AveXis started to roll out this programme in January 2020 for children age under 2 years who have SMA. As it currently stands, it accepts clinical referrals and then globally randomly allocates 100 doses of onasemnogene abeparvovec (Zolgensma) a year via a fortnightly draw.
SMA Europe was one of many groups to express concerns about the programme’s design stating,
‘We believe that a health lottery is an inappropriate way of addressing the unmet medical need in this severe disease in a fair and equitable way. The approach adopted by AveXis raises a number of ethical questions.’
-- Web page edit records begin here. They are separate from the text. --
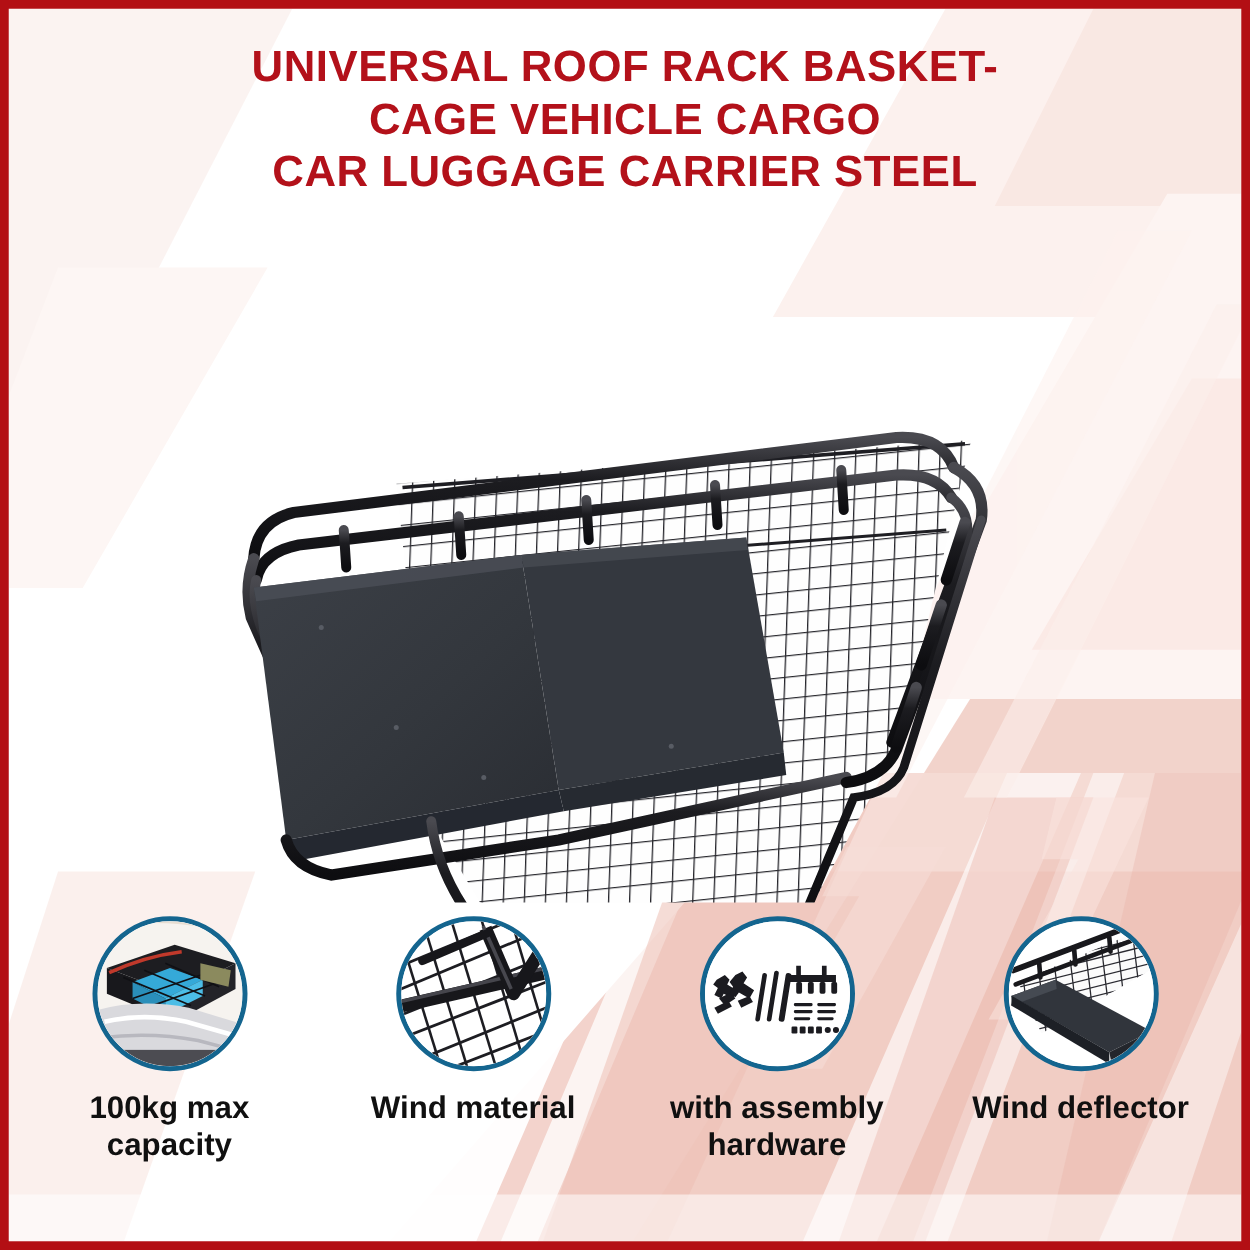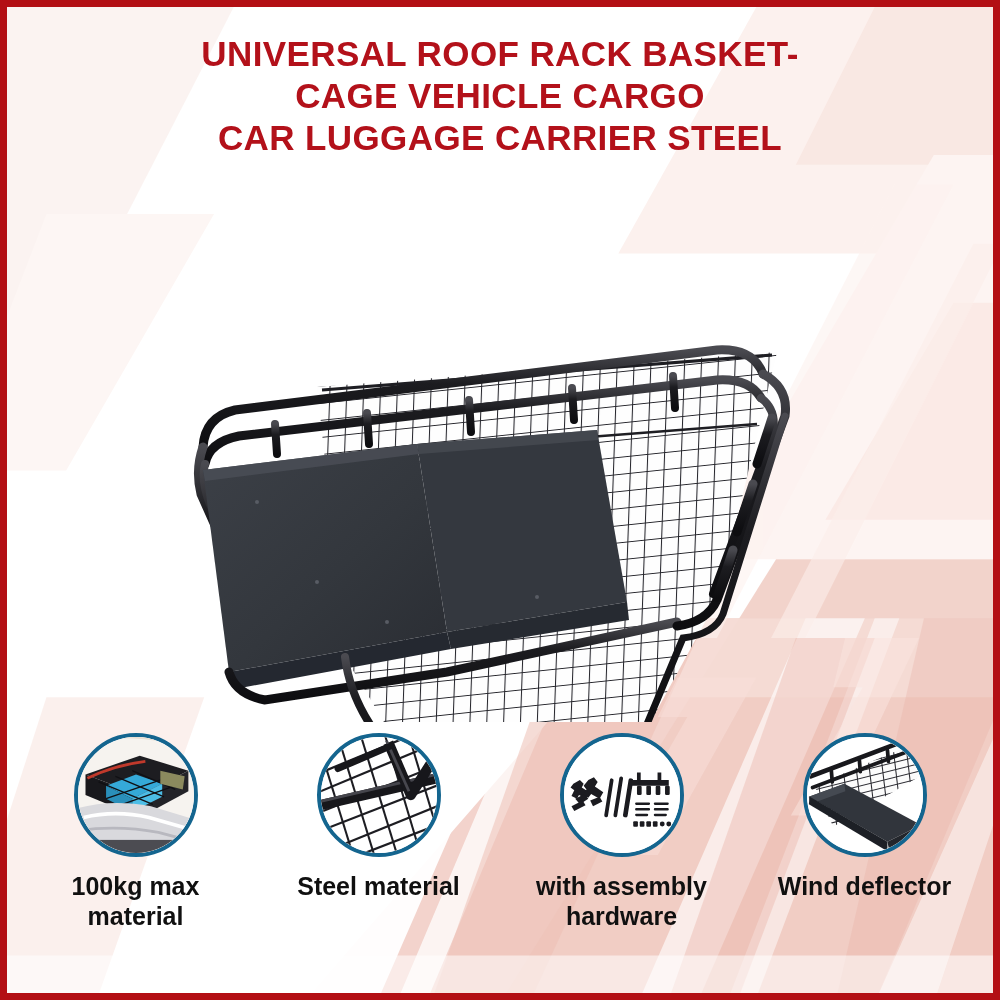--- a/index.html
+++ b/index.html
@@ -293,21 +293,21 @@
           </g>
 
           <polygon points="88,36 114,42 112,56 88,50" fill="#8b8a5e"></polygon>
 
           <path d="M0,76 Q36,66 78,74 L124,88 L124,124 L0,124 Z" fill="#d9d9dd"></path>
           <path d="M6,86 Q40,78 76,86 L118,98" stroke="#ffffff" stroke-width="4" fill="none"></path>
           <path d="M0,100 Q44,94 86,102 L124,112" stroke="#b8b8bf" stroke-width="3" fill="none"></path>
           <rect x="0" y="110" width="124" height="14" fill="#4c4c52"></rect>
         </svg>
       </div>
-      <div class="feature-label">100kg max material</div>
+      <div class="feature-label">100kg max capacity</div>
     </div>
 
     <div class="feature">
       <div class="feature-circle">
         <svg viewBox="0 0 124 124" aria-hidden="true">
           <rect x="0" y="0" width="124" height="124" fill="#ffffff"></rect>
 
           <g stroke="#1d1d22" stroke-width="2.4" fill="none">
             <path d="M-10,22 L70,-10"></path>
             <path d="M-10,42 L92,0"></path>
@@ -328,21 +328,21 @@
 
           <path d="M-6,74 L124,44" stroke="#17171b" stroke-width="11" stroke-linecap="round" fill="none"></path>
           <path d="M-6,70 L124,40" stroke="#45454c" stroke-width="3" stroke-linecap="round" fill="none"></path>
 
           <path d="M72,6 L96,62 L124,18" stroke="#17171b" stroke-width="11" fill="none" stroke-linejoin="round"></path>
           <path d="M70,4 L94,58" stroke="#47474e" stroke-width="3" fill="none"></path>
 
           <path d="M18,34 L74,10" stroke="#17171b" stroke-width="7" stroke-linecap="round" fill="none"></path>
         </svg>
       </div>
-      <div class="feature-label">Steel material</div>
+      <div class="feature-label">Wind material</div>
     </div>
 
     <div class="feature">
       <div class="feature-circle">
         <svg viewBox="0 0 124 124" aria-hidden="true">
           <rect x="0" y="0" width="124" height="124" fill="#ffffff"></rect>
           <g fill="#1b1b20">
 
             <path d="M10,50 l7,-4 l4,4 l-2,4 l8,5 l-3,7 l-8,-4 l-2,4 l-6,-3 l3,-6 l-4,-3 z"></path>
             <path d="M12,66 l10,-5 l4,5 l-9,6 z"></path>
You can read SMA Europe’s full statement here. Subsequently, AveXis global teams have been meeting with clinical and patient representatives from SMA Europe and from the SMA Asia Pacific Alliance to discuss alternative options.
The UK Position
The SMA REACH network of clinicians, and patient group representatives, have been engaged in many discussions with AveXis UK, the Medicines and Healthcare Products Regulatory Authority (MHRA) and NHS England.
Access to onasemnogene abeparvovec via the global managed access programme has to be approved by the MHRA and satisfy a number of requirements. In particular, there has to be justification for the use of an unlicensed medicine for any individual (in this case onasemnogene abeparvovec – which has not yet been approved by the European Medicines Agency) when a licensed alternative (nusinersen – Spinraza) exists.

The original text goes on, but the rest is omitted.